Can you take a simple children’s book and use it to teach a more complex lesson in Science? The information is what it is afterall. How do you add rigor to a Science concept? Have you done this? Do you “write” your own Science curriculum?
No way. I am all for simplifying not complicating. I love living science books and use them a lot, but I am not about to reinvent the wheel! If a children’s book explains aomething well, then i leave good enough alone. If there is furtherinterest then the kids can explore during their free time. Bunny trails are not your friend and do nothing to help the habit of attention.
Charlotte herself used textbooks when needed. We use conversational texts and living books, but by jr high and high school I expect the majority to be text. I can add biographies, etc., but I see no need to complicate things.
Oh, I missed you all too. More than you can know! Particularily with our move last year to this new area. I miss my happy Florida CM friendly world some days terribly.
I understand your points about this idea too. I don’t mean to take this to the “rabbit hole” land. I wasn’t thinkign of that at all.
I was thinking more of writing/designing your own curriculum (choosing materials, books, experiments, etc.) and using a variety of books and materials – some even simple children’s books – to do it versus buying a ready made curriculum.
I am attempting to do something as you describe Claire. I will start by reading a story from Among the ____ People then read the corresponding chapter in A Handbook of Nature Study. The handbook also has some really great observations that we could do and make a notebook page out of. I also found a poem for each of the subjects I have picked to do. This will be spread out over a week or so. I plan on doing some land animals, sea animals, plants, and basic geology this year. The only subject I will need to get some other books for is the geology studies. I was thinking basics like volcanoes, earthquakes, gems and something else I can’t remember now.
I haven’t read the “Among the ____ People” yet, though we have them… how do you determine what the corresponding chapter is in A Handbook of Nature Study? Is there a guide? Or are you selecting them yourself? This sounds like fun for nature study! Are you using anything else to help guide you or to give you notebook pages – or are you doing all this yourself?
A friend of mine and I created a Science rotation last Spring that I’m implementing this year. I design the whole curriculum using mostly free sources, books – of course, some scope and sequence references, grit and imagination! The rotation we created is what I’ve pretty much done for the past year or two, but we got it organized and made sure it covers all the major areas of Science that we knew we wanted. It wil be tweaked i’m sure … over and over.

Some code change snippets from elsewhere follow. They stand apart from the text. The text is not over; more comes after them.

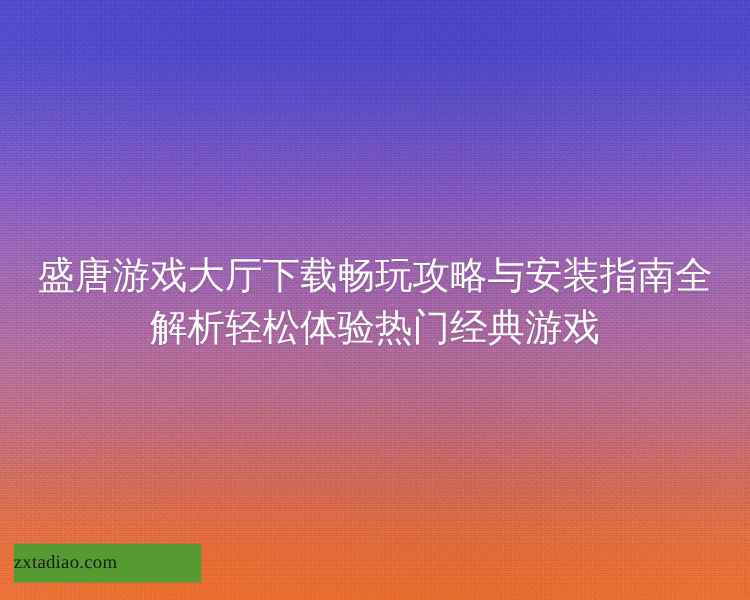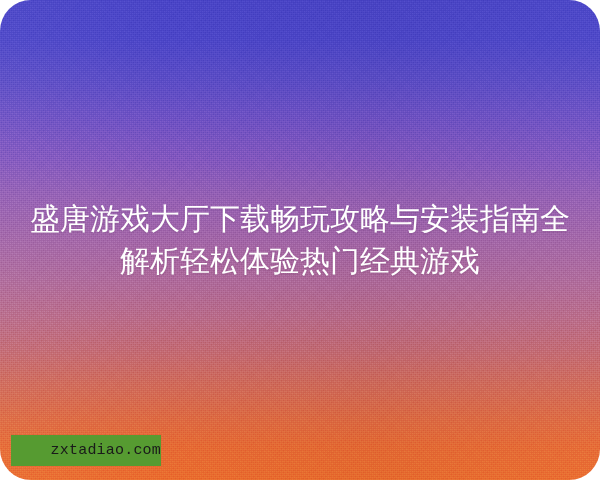--- a/index.html
+++ b/index.html
@@ -5,22 +5,21 @@
   html, body {
     margin: 0;
     padding: 0;
     background: #ffffff;
   }
   #banner {
     position: relative;
     width: 600px;
     height: 480px;
     overflow: hidden;
-    font-family: Liberation Mono, monospace;
-    border-radius: 31px;
+    font-family: Liberation Serif, serif;
   }
   
   #gradient-layer {
     position: absolute;
     inset: 0;
     background: linear-gradient(
       180deg,
       #4a45c7 0%,
       #4c46c8 8%,
       #5a4cc6 16%,
@@ -82,21 +81,21 @@
   }
   #watermark-badge {
     position: absolute;
     left: 11px;
     top: 435px;
     width: 150px;
     height: 31px;
     background: #569b31;
     display: flex;
     align-items: center;
-    justify-content: flex-end;
+    justify-content: flex-start;
   }
   #watermark-text {
     color: #1a1a1a;
     font-size: 15px;
     line-height: 15px;
     letter-spacing: 0.2px;
     font-weight: 400;
   }
 </style>
 </head>

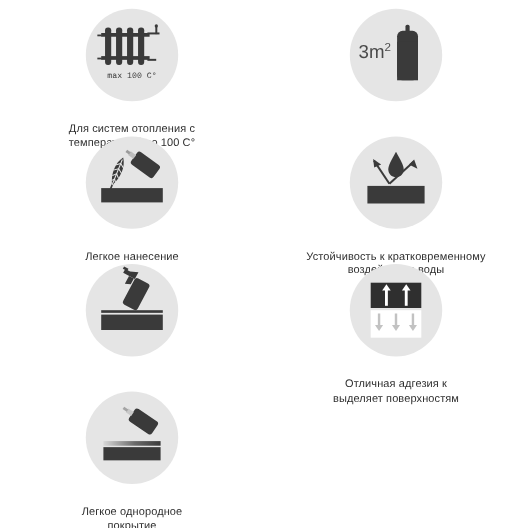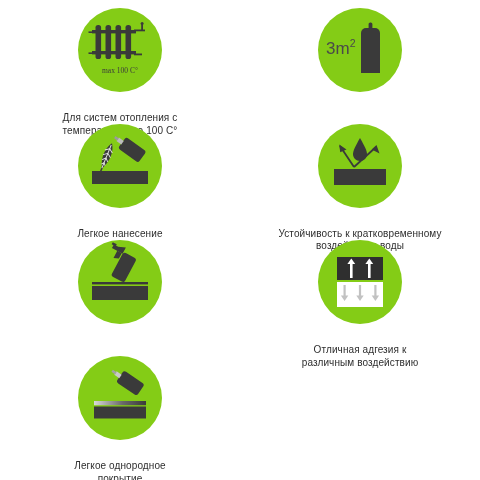--- a/index.html
+++ b/index.html
@@ -19,41 +19,41 @@
     display:grid;
     grid-template-columns:240px 240px;
     grid-auto-rows:116px;
   }
   .cell{
     display:flex;flex-direction:column;align-items:center;
     justify-content:flex-start;
   }
   .badge{
     width:84px;height:84px;border-radius:50%;
-    background:#84cc16;
+    background:#e5e5e5;
     position:relative;
     overflow:hidden;
     flex:0 0 auto;
   }
   .cap{
     margin-top:20px;
     text-align:center;
     font-size:10px;
     line-height:12.5px;
     color:#2e2e2e;
     letter-spacing:0.1px;
     white-space:pre-line;
     font-family:"Liberation Sans", sans-serif;
   }
   .cap.tight{line-height:12px;}
   .svgart{position:absolute;left:0;top:0;width:84px;height:84px;}
   .lbl{
     position:absolute;
     font-size:7.5px;color:#3b3b3b;
-    font-family:Liberation Serif, serif;
+    font-family:Liberation Mono, monospace;
     white-space:nowrap;
   }
   .bigm{
     position:absolute;
     font-size:17px;color:#4a4a4a;
     font-family:"Liberation Sans", sans-serif;
     white-space:nowrap;
   }
   .sup{font-size:0.62em;vertical-align:super;}
 </style>
@@ -173,21 +173,21 @@
             <rect x="25.5" y="45" width="2.2" height="13"></rect>
             <polygon points="26.6,61 22.9,55.5 30.3,55.5"></polygon>
             <rect x="40.9" y="45" width="2.2" height="13"></rect>
             <polygon points="42,61 38.3,55.5 45.7,55.5"></polygon>
             <rect x="56.3" y="45" width="2.2" height="13"></rect>
             <polygon points="57.4,61 53.7,55.5 61.1,55.5"></polygon>
           </g>
         </svg>
       </div>
       <div class="cap">Отличная адгезия к
-различным воздействию</div>
+выделяет поверхностям</div>
     </div>
 
     <div class="cell">
       <div class="badge">
         <svg class="svgart" viewBox="0 0 84 84">
           <defs>
             <linearGradient id="smoothgrad" x1="0" y1="0" x2="1" y2="0">
               <stop offset="0%" stop-color="#d8d8d8"></stop>
               <stop offset="55%" stop-color="#6a6a6a"></stop>
               <stop offset="100%" stop-color="#3a3a3a"></stop>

Maybe one day I will not want to do it at all and use a purchased curriculum. I’m not hard core on either side of the road. I was just interested in 1) if folks did this and 2) if they took books meant for a younger audience and advanced them. Not sure if that makes sense.
Coordinating materials, creating lessons, setting goals, etc. is really not as hard as it sounds. It just takes a little gumption! And research too. You’d be suprised at what is free out there for the taking. And the allowances to really, really learn a topic is super. We don’t have to stop at the two page spread on whatever. I can take it deeper, in a different direction or even do some cross curriculum work with it.
Long answer, get your children’s book(s) for your spines. Divide the reading of these throughout your year. Get the individual topics you’d like to explore in greater detail from the spines, and add in books & resources where you need them. Add in experiments in the same manner. If you prefer, just get a text so that you can add in content from that as necessary and grab experiments from it as well.
Rebekahy- I am just picking animals right now based on what we have seen around here. We just moved and there are new critters about that we haven’t seen before. I just looked at the indexes and found bats, moths, birds, etc. and found what matched up with them. I plan on changing it up every year to cover most of the basics and get a general knowledge of the world we live in.
Thanks for sharing Ruth! Don’t you have a blog? I can’t click on your Avatar to get to it, I’d love to follow it, if you’re going to be posting about this. I’m sure I can figure it out on my own, but with baby five soon to arrive I MUCH prefer to gleen from the brilliance and creativity of my favorite SCM forum friends!!! (I just printed off all of Christie’s Superstar Schedule, hole punched it and slipped it into my 9 year olds binder – LOL!!! Not REALLY, but I do rely heavily on Christie’s research because I know we have similar goals and styles of teaching/learning.) AND I know you and I have read LOTS of the same books, so we’re being influenced by those in similar ways!
No I don’t have a blog, though I would like to have one some day. I enjoy seeing what others are doing and would like to share what we are doing as well. I didn’t print off all of Christies’s pages, but most of them. I actually got the idea from another blog that was posted on this forum. I will have to see if I can find it again. I just decided to add the use of the Handbook of Nature Study and some poetry.